::: Supplied information :::

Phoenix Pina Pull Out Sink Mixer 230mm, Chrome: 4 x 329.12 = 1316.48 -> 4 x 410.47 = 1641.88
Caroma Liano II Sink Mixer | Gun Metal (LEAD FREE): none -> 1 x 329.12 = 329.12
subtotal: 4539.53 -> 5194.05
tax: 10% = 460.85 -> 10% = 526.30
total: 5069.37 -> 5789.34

:::
::: Supplied information :::

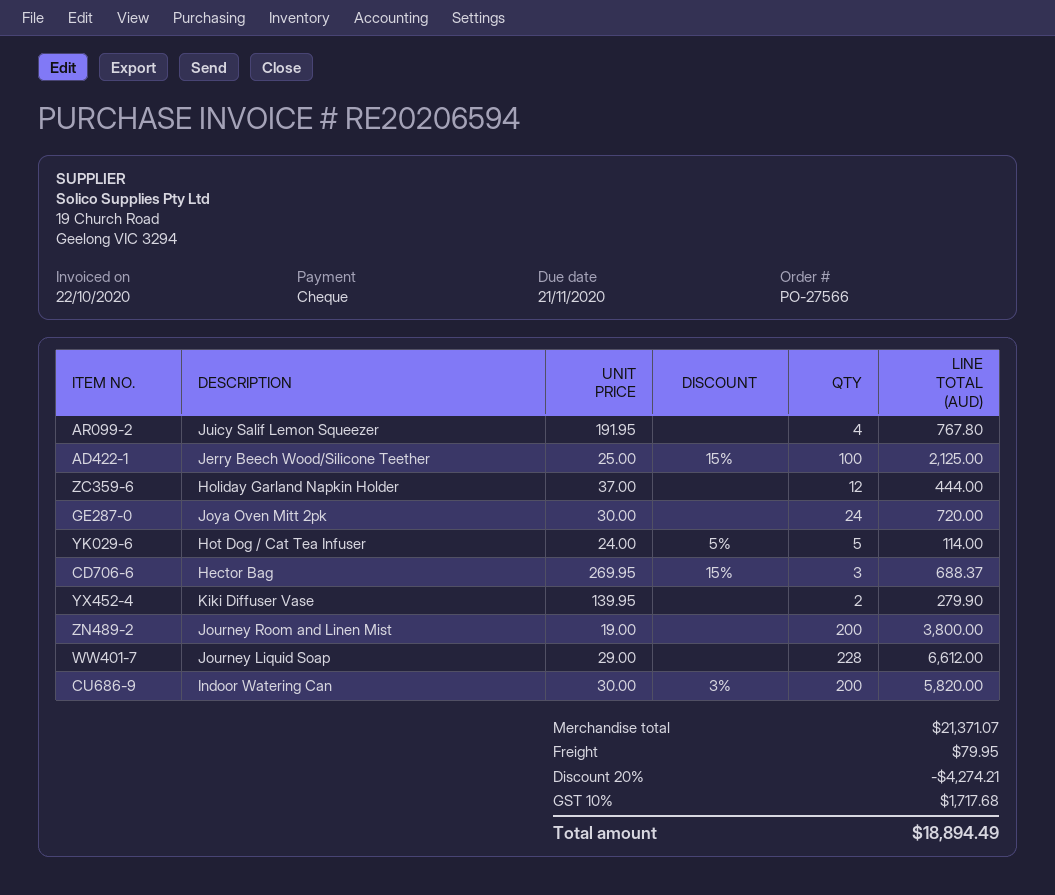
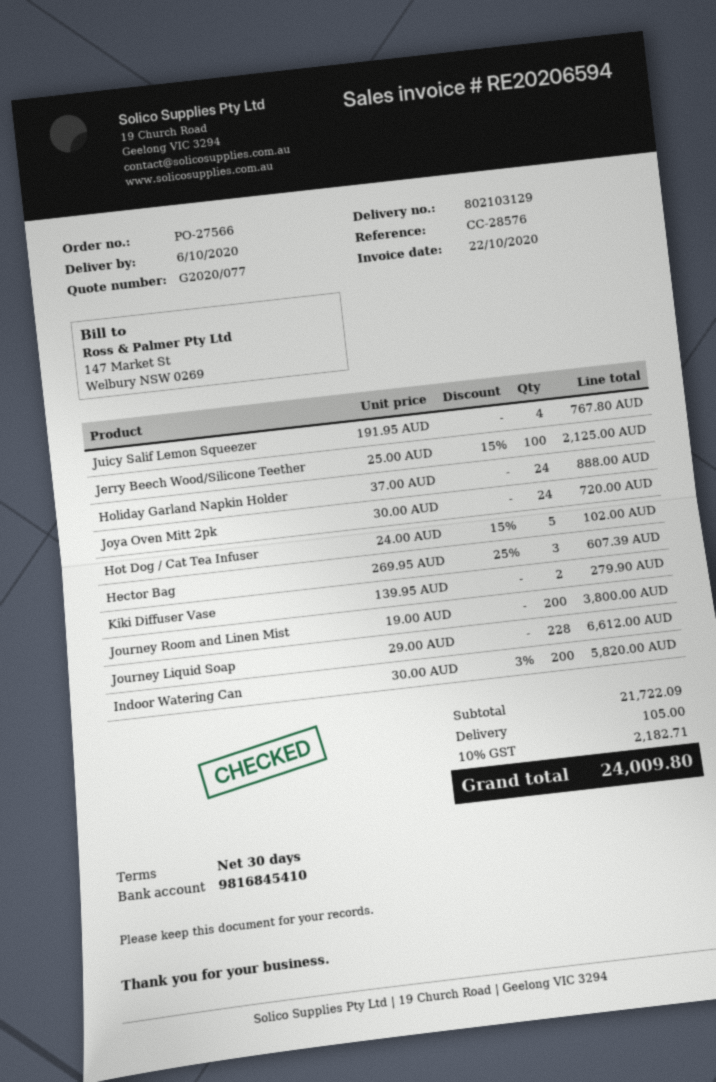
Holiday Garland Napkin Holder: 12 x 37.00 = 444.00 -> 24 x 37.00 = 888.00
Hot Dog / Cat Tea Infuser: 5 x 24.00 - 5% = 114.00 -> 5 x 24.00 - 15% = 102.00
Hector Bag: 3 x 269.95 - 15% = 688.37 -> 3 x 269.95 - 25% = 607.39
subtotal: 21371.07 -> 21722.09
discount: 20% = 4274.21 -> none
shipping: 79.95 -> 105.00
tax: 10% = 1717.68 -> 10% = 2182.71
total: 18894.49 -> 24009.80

:::

# Exercise:
How many lines of the entries contain the string "subtotal"? Answer with a number and no other words.

# Completed exercise:
2